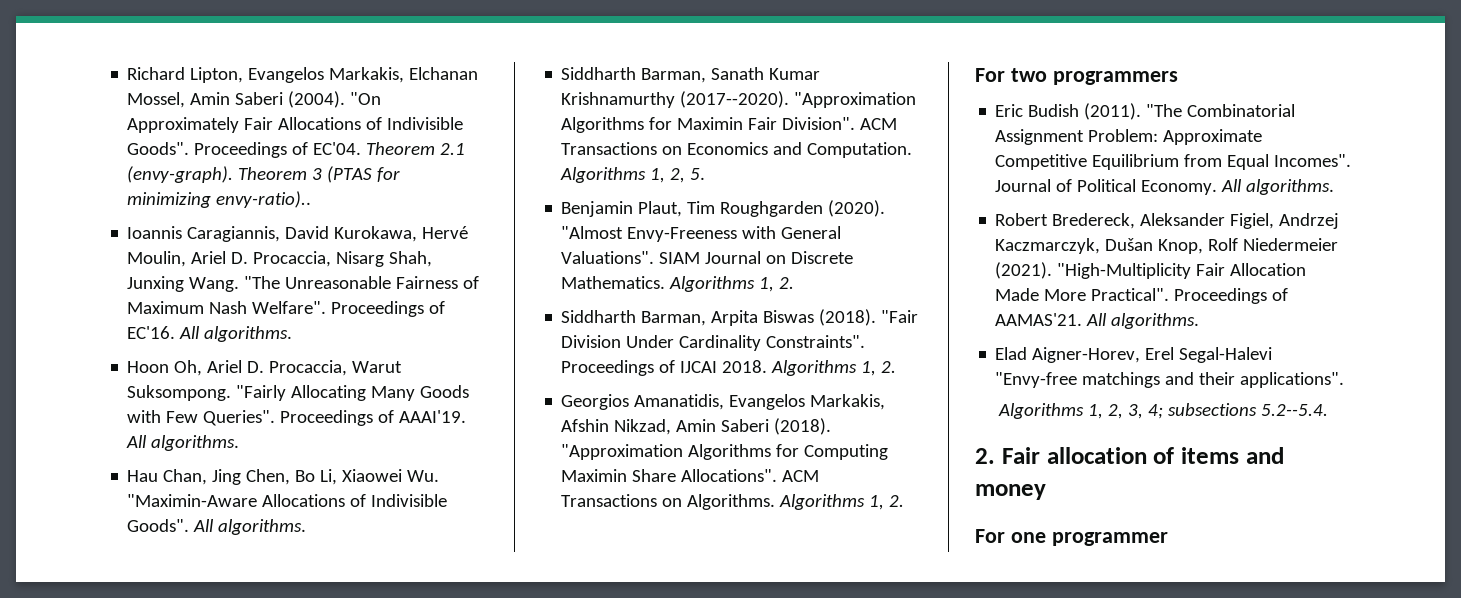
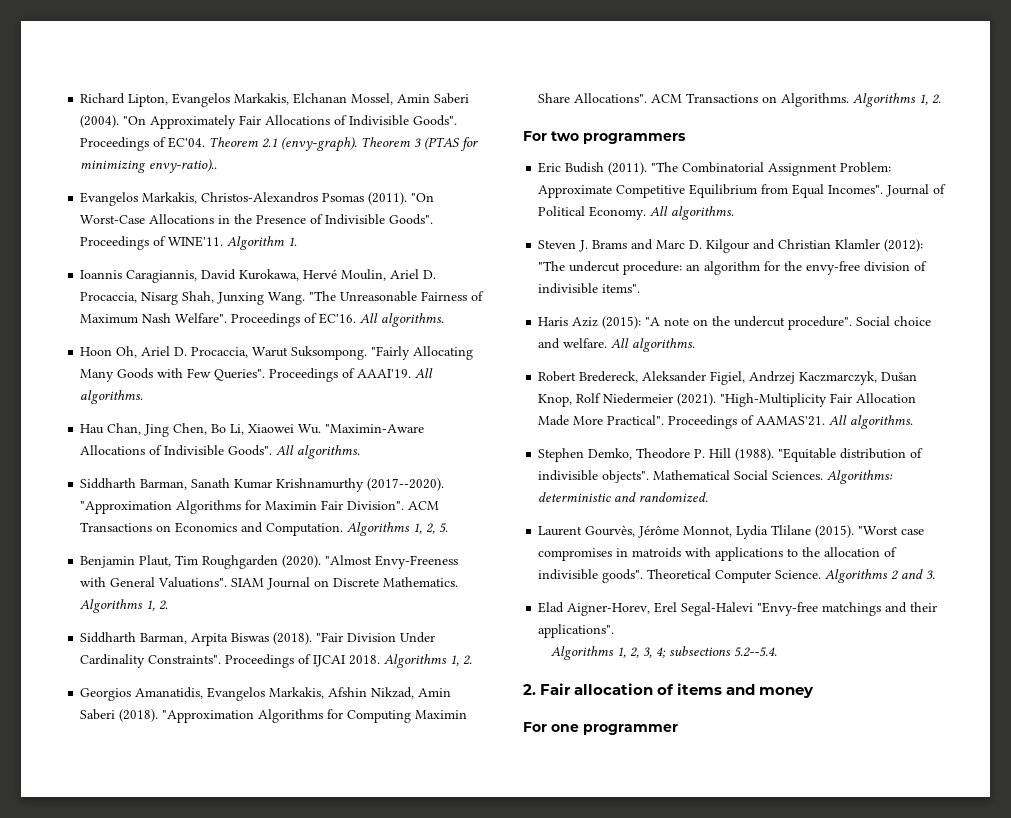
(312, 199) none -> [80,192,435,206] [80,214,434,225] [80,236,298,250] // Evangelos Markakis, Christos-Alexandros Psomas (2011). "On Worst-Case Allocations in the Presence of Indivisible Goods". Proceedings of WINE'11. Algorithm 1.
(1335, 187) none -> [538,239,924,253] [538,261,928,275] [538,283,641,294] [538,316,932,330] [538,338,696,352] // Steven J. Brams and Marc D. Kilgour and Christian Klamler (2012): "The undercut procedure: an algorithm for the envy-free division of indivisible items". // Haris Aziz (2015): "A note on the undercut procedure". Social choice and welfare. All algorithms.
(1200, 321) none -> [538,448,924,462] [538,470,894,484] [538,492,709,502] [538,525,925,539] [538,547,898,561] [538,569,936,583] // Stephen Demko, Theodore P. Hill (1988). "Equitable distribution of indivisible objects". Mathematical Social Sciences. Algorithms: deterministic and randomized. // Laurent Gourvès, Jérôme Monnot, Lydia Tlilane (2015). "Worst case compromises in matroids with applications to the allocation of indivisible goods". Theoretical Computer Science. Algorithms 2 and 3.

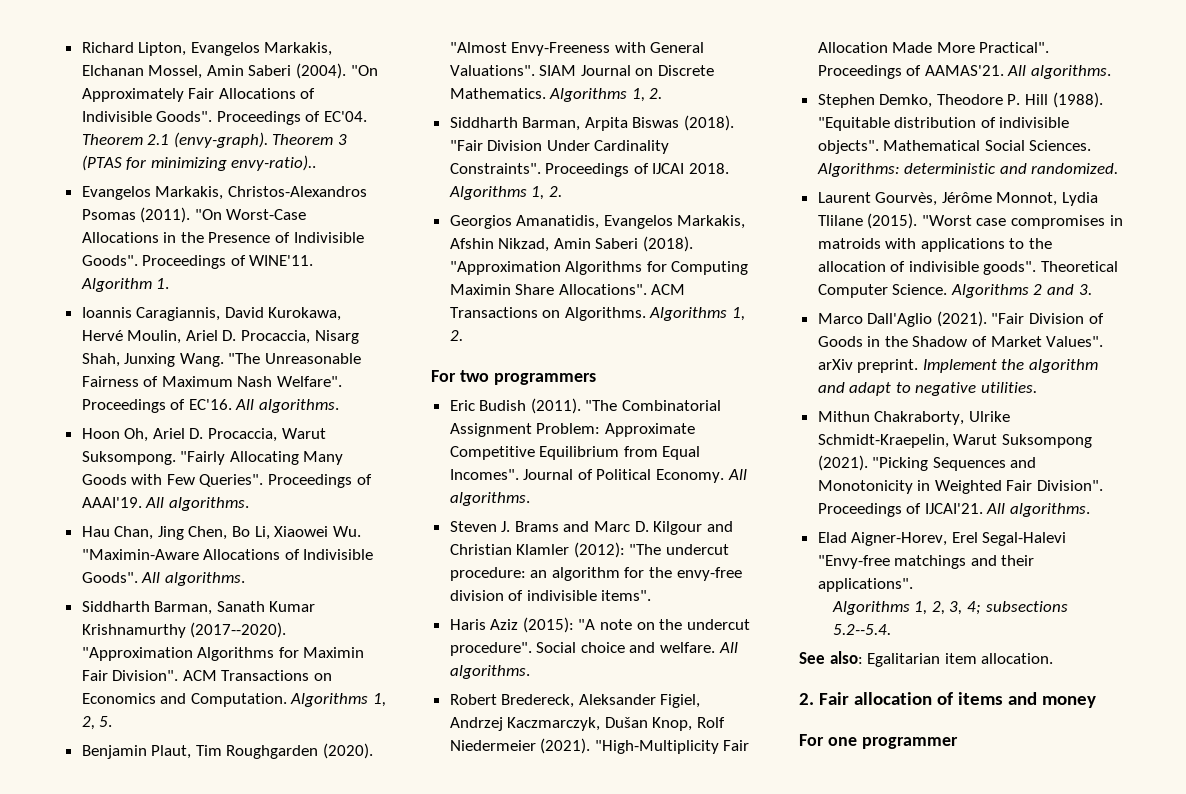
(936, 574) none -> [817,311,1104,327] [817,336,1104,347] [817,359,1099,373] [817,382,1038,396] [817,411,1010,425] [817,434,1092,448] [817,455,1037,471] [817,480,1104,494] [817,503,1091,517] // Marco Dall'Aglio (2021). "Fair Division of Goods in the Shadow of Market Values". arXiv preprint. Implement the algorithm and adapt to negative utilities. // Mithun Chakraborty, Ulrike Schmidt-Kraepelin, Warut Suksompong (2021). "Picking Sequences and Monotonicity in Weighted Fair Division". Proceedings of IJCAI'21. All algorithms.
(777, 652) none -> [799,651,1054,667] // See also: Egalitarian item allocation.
* * *
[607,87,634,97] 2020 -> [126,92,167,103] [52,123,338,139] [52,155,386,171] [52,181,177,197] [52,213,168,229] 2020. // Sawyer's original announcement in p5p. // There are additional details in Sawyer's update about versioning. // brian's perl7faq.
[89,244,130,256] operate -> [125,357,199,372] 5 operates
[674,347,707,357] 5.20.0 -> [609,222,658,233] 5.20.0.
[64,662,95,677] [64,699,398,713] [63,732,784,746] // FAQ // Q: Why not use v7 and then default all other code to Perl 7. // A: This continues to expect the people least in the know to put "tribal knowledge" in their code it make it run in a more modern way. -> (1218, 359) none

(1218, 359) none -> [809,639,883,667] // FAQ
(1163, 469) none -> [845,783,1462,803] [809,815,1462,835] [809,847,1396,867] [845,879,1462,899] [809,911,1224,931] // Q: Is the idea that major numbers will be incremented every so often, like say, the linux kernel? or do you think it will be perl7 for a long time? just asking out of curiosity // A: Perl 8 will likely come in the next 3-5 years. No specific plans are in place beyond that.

= The task =
Copy every line from the entries that contains the word "Social".

= Response box =
(1335, 187) none -> [538,239,924,253] [538,261,928,275] [538,283,641,294] [538,316,932,330] [538,338,696,352] // Steven J. Brams and Marc D. Kilgour and Christian Klamler (2012): "The undercut procedure: an algorithm for the envy-free division of indivisible items". // Haris Aziz (2015): "A note on the undercut procedure". Social choice and welfare. All algorithms.
(1200, 321) none -> [538,448,924,462] [538,470,894,484] [538,492,709,502] [538,525,925,539] [538,547,898,561] [538,569,936,583] // Stephen Demko, Theodore P. Hill (1988). "Equitable distribution of indivisible objects". Mathematical Social Sciences. Algorithms: deterministic and randomized. // Laurent Gourvès, Jérôme Monnot, Lydia Tlilane (2015). "Worst case compromises in matroids with applications to the allocation of indivisible goods". Theoretical Computer Science. Algorithms 2 and 3.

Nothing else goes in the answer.